=== Section Start ===
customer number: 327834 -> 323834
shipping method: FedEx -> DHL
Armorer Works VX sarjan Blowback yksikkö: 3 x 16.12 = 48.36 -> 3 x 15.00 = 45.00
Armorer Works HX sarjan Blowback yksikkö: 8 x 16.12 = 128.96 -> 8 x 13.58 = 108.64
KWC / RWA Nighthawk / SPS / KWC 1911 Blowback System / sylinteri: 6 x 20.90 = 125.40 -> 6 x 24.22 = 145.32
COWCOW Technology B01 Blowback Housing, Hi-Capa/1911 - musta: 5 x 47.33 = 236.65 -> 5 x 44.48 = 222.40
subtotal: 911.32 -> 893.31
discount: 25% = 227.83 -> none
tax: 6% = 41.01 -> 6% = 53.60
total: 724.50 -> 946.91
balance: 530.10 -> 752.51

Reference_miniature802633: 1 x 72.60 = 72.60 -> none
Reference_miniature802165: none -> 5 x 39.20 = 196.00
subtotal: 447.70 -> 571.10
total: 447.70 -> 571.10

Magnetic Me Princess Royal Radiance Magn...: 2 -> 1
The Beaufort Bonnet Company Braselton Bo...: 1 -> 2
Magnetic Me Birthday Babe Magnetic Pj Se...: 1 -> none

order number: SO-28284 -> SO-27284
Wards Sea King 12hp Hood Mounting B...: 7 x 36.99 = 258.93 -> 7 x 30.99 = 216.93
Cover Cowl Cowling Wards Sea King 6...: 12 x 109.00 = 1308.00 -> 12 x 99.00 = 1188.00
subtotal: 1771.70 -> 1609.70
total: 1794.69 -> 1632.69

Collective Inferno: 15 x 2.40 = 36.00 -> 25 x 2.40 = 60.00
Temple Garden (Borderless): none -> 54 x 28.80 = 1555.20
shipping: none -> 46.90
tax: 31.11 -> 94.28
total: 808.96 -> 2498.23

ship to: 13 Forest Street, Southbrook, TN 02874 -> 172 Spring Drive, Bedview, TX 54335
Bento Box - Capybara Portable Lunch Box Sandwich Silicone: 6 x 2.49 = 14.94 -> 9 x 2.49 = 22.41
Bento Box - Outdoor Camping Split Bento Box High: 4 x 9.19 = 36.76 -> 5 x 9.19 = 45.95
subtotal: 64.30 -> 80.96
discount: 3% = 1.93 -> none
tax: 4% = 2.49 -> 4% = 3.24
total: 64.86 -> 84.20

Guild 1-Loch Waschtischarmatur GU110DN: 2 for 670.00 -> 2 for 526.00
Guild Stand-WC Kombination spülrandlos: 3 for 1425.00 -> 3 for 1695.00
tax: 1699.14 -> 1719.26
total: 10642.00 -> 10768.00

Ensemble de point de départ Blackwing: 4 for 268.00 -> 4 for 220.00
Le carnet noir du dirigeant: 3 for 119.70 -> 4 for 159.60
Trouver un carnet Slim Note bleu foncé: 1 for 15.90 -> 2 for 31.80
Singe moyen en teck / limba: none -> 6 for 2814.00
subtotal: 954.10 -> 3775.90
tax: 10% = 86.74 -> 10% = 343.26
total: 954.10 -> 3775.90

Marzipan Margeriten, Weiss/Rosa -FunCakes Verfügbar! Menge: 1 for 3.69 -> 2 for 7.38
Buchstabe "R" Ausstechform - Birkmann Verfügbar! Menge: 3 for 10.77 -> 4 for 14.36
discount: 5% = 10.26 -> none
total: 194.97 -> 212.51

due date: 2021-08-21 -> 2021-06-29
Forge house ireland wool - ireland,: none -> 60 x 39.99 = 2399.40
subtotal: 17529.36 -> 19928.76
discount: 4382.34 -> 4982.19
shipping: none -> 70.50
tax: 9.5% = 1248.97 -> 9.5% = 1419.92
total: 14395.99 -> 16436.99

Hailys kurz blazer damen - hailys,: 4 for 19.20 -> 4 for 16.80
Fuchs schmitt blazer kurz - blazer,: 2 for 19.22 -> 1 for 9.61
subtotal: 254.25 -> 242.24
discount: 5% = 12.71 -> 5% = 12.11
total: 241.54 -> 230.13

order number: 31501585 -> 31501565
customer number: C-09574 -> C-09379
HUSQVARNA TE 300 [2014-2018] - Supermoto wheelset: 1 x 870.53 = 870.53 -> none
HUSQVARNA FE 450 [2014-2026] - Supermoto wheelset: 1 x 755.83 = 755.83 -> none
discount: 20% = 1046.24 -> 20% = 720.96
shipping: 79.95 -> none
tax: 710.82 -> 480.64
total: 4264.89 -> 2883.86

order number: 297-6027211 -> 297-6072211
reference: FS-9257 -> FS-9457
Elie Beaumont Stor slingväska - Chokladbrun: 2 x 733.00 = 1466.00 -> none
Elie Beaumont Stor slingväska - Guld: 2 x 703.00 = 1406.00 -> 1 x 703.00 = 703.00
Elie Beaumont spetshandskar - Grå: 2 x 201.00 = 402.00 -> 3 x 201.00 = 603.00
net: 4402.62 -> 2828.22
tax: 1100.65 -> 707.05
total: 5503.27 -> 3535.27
=== Section End ===
Exercise - Return exactly the lines from the beginning of the data above through the one containing "subtotal: 1771.70 -> 1609.70", please. Include both end lines and add nothing else.

Task response -
customer number: 327834 -> 323834
shipping method: FedEx -> DHL
Armorer Works VX sarjan Blowback yksikkö: 3 x 16.12 = 48.36 -> 3 x 15.00 = 45.00
Armorer Works HX sarjan Blowback yksikkö: 8 x 16.12 = 128.96 -> 8 x 13.58 = 108.64
KWC / RWA Nighthawk / SPS / KWC 1911 Blowback System / sylinteri: 6 x 20.90 = 125.40 -> 6 x 24.22 = 145.32
COWCOW Technology B01 Blowback Housing, Hi-Capa/1911 - musta: 5 x 47.33 = 236.65 -> 5 x 44.48 = 222.40
subtotal: 911.32 -> 893.31
discount: 25% = 227.83 -> none
tax: 6% = 41.01 -> 6% = 53.60
total: 724.50 -> 946.91
balance: 530.10 -> 752.51

Reference_miniature802633: 1 x 72.60 = 72.60 -> none
Reference_miniature802165: none -> 5 x 39.20 = 196.00
subtotal: 447.70 -> 571.10
total: 447.70 -> 571.10

Magnetic Me Princess Royal Radiance Magn...: 2 -> 1
The Beaufort Bonnet Company Braselton Bo...: 1 -> 2
Magnetic Me Birthday Babe Magnetic Pj Se...: 1 -> none

order number: SO-28284 -> SO-27284
Wards Sea King 12hp Hood Mounting B...: 7 x 36.99 = 258.93 -> 7 x 30.99 = 216.93
Cover Cowl Cowling Wards Sea King 6...: 12 x 109.00 = 1308.00 -> 12 x 99.00 = 1188.00
subtotal: 1771.70 -> 1609.70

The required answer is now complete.